10. Endless Questions

At this point, I began reading my Bible more than ever. I had been doing some serious pondering and thinking after my father’s death. I had a lot of questions that I wanted to find answers to, and I began spending a little more time in my room contemplating on life and wondering what was our purpose for being here if we were just going to die in the end.

What happens after we die? That was one of the things that I wanted to know most of all. Where do we go? Is there really a heaven and hell? If we’re really children of God then why are we here instead of with Him? Why did He leave us on our own, and why does He let all of these bad things happen … the crimes, the killing, innocent people starving and suffering? Why can’t we ever see Him or carry on a two-way conversation? Why doesn’t He talk to us anymore like He talked to those in biblical times? And why don’t we have prophets anymore? It just didn’t seem fair that He would talk to people back then and not today. Where were all the miracles that seemed so abundant in ancient times … why don’t they occur today with the same magnitude? I was beginning to think that God was being extremely unfair!

My mind was a like a whirlwind of questions, and I made it a personal quest to seek out and find the answers. I wanted to know about life and death. I wanted to know where my dad was right now. His body was buried, but where was his spirit? Was he in hell because he never went to church? I didn’t even know if he was baptized or not. My dad was a good man despite the fact that he never attended church, and I couldn’t believe that he was in hell.

BurningHell

Brian Sawyer – Flickr

What about all of those people who never had the chance to know about Jesus before they died … did they go to hell too? That hardly seemed merciful, just, and fair to me. And why in the world would babies need to be baptized? They don’t know right from wrong so why would they go to hell if they died as infants without baptism? It wasn’t their fault. The more I thought about these things, the more troubling it was to me that God didn’t seem to care about us the way He cared for people anciently. If He did, surely those miracles would be happening today as well, and He would still be speaking to us!

I just really had a hard time believing some of the things that others were telling me. They just didn’t seem to make any sense at all. I eventually started talking to God when I was alone in my room. I spoke to Him out loud as if He was right there in the room with me—just as I would talk to anyone else. I didn’t know how answers were received, but I was honestly expecting some sort of answer. But it was always just a one-way conversation.

During the next three or four years, I started listening to every word that was said whenever I had the opportunity to go to church with a friend. The opportunities didn’t come often, but when they did, my ears were sharper than they had ever been before.

I continued to check out books at the library that dealt with religion and philosophy. In high school, I had taken a Bible Literature class. I found that there were literally hundreds, if not thousands of different churches all over the world! This was going to be harder than I thought. Which one was the right one? How could there be so many different denominations? And if they all claimed to be God’s church, then why did they all believe differently and why did they teach different things? The more I read about some of the different denominations, the more I began to regret having done so.

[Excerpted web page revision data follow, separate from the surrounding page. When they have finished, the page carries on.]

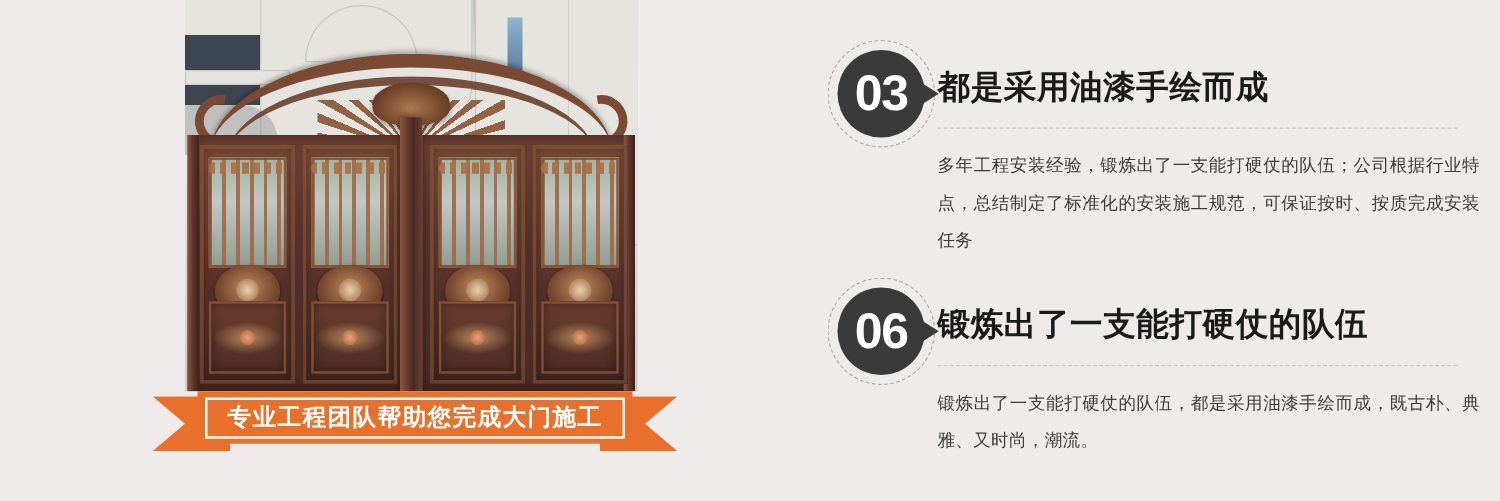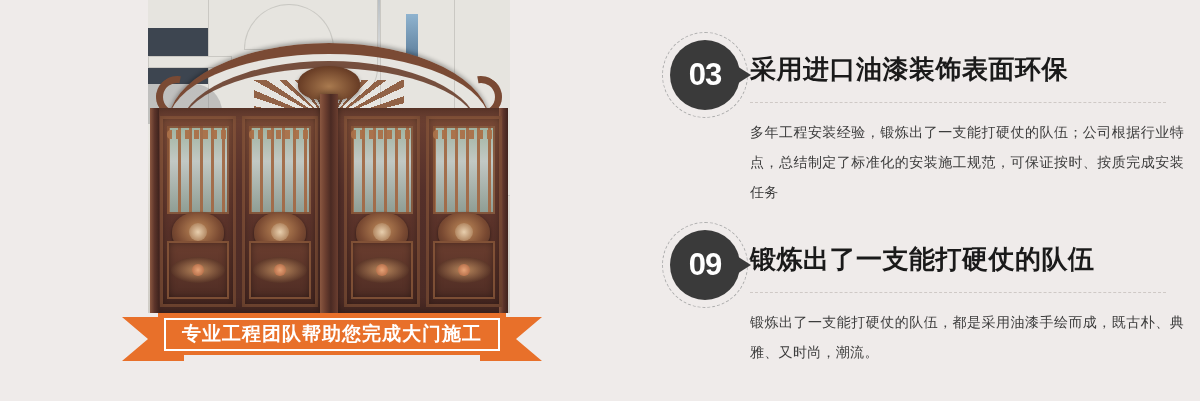--- a/index.html
+++ b/index.html
@@ -294,21 +294,21 @@
     border-bottom: 12px solid transparent;
   }
   .badge-num {
     position: absolute;
     left: 8px; top: 8px;
     width: 70px; height: 70px;
     display: flex;
     align-items: center;
     justify-content: center;
     color: #ffffff;
-    font-size: 31px;
+    font-size: 40px;
     font-weight: bold;
     letter-spacing: -1px;
     z-index: 2;
   }
 
   .feature-title {
     position: absolute;
     left: 100px; top: 20px;
     font-size: 26px;
     font-weight: bold;
@@ -416,29 +416,29 @@
 
 <div id="right-panel">
 
   <div class="feature" id="feature-03">
     <div class="badge">
       <div class="badge-ring"></div>
       <div class="badge-disc"></div>
       <div class="badge-pointer"></div>
       <div class="badge-num">03</div>
     </div>
-    <div class="feature-title">采用进口油漆装饰表面环保</div>
+    <div class="feature-title">都是采用油漆手绘而成</div>
     <div class="feature-divider"></div>
     <div class="feature-body">多年工程安装经验，锻炼出了一支能打硬仗的队伍；公司根据行业特点，总结制定了标准化的安装施工规范，可保证按时、按质完成安装任务</div>
   </div>
 
   <div class="feature" id="feature-04">
     <div class="badge">
       <div class="badge-ring"></div>
       <div class="badge-disc"></div>
       <div class="badge-pointer"></div>
-      <div class="badge-num">09</div>
+      <div class="badge-num">06</div>
     </div>
     <div class="feature-title">锻炼出了一支能打硬仗的队伍</div>
     <div class="feature-divider"></div>
     <div class="feature-body">锻炼出了一支能打硬仗的队伍，都是采用油漆手绘而成，既古朴、典雅、又时尚，潮流。</div>
   </div>
 </div>
 
 </body></html>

It seemed the more I read, the more convinced I was that something just wasn’t quite right. We were supposed to get to know God and Jesus Christ … but it seems the more I learned, the more confusing things became. How can we get to know God when everyone is saying something different? How was I supposed to know WHAT to believe?

It seemed logical to me that if God had a church, and Jesus taught everything we needed to know, that there should only be one church necessary, not all of these different denominations that each had their own beliefs and doctrines.There seemed to be an awful lot of contradictions and discrepancies. Who gave these people permission to start a church? Did God agree with all of them? If He did, He sure was confusing the heck out of me!